I am about to finish my Adv. M.Div at SBTS and would like to eventually earn a Ph.D. I would love to study at WTS, but am concerned that a Baptist M.Div plus a Presbyterian Th.M or Ph.D would limit future teaching opportunities. I know students of both denominations study at both schools but would like to hear your opinions on if straying from the Baptist academic path is a wise move or not.

Best,
David


----------



## greenbaggins (Feb 18, 2019)

David, I don't think a WTS degree would limit your Baptist options very much, as there are many Baptists who go to WTS. Also, there are plenty of Presbyterians who go to Baptist seminaries. Lots of cross-pollination going on. Plus, if you wind up getting a Ph.D. at WTS without going paedo, you might actually be more attractive to a Baptist institution, since you will have "withstood" the best arguments from the paedo side. Just a thought. WTS is a VERY rigorous degree, as rigorous if not more so than any Baptist institution in the land.


----------



## Bill The Baptist (Feb 18, 2019)

If your intention is to go into teaching, then I would second Lane’s counsel to you. Westminster is an excellent institution with an excellent reputation and most Baptist schools, wacky IFB schools aside, would gladly hire a Westminster graduate. 

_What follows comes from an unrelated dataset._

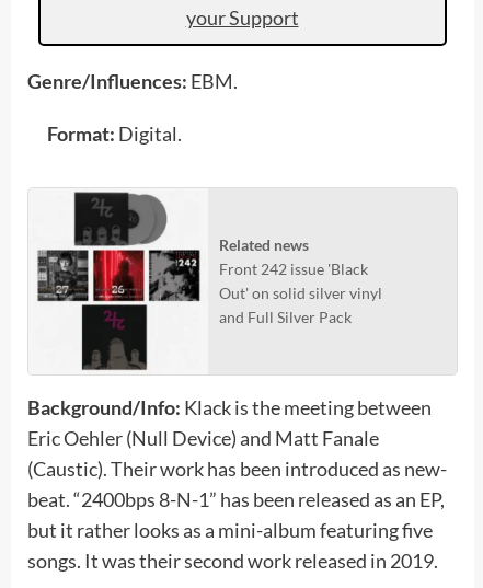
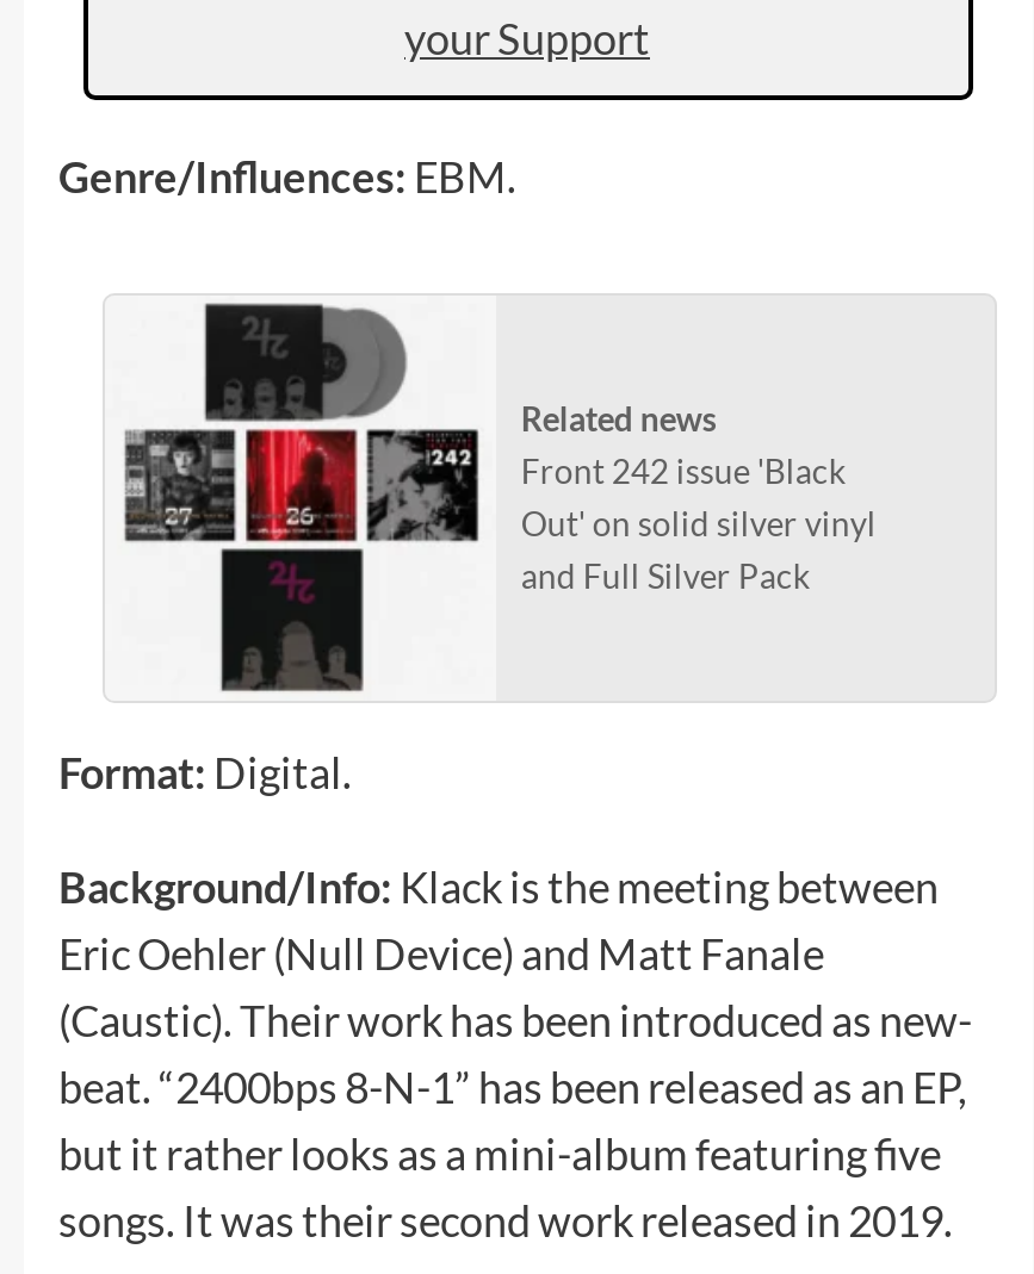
moved [47,122,181,146] -> [58,746,352,798]: Format: Digital.
[36,191,204,335] [image] -> [81,336,444,694] [image]
moved [219,235,383,326] -> [521,398,876,596]: Related news | Front 242 issue 'Black | Out' on solid silver vinyl | and Full Silver Pack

On the other hand, if your intention is to become a pastor, then it will depend on the individual church. I have known SBC churches who have rejected any candidate who didn’t graduate from one of the six SBC seminaries, and I have known others who have accepted candidates whose degrees were from known diploma mills. I would think that if you sought a pastorate in a more reformed leaning Baptist Church, it wouldn’t be a problem.


----------



## Timotheos (Feb 18, 2019)

IRBS is joining w/ PRTS for a PhD, in case you want a specifically RB PhD.

Check it out here: https://irbsseminary.org/academics/doctoral-program/

Reactions: Informative 2


----------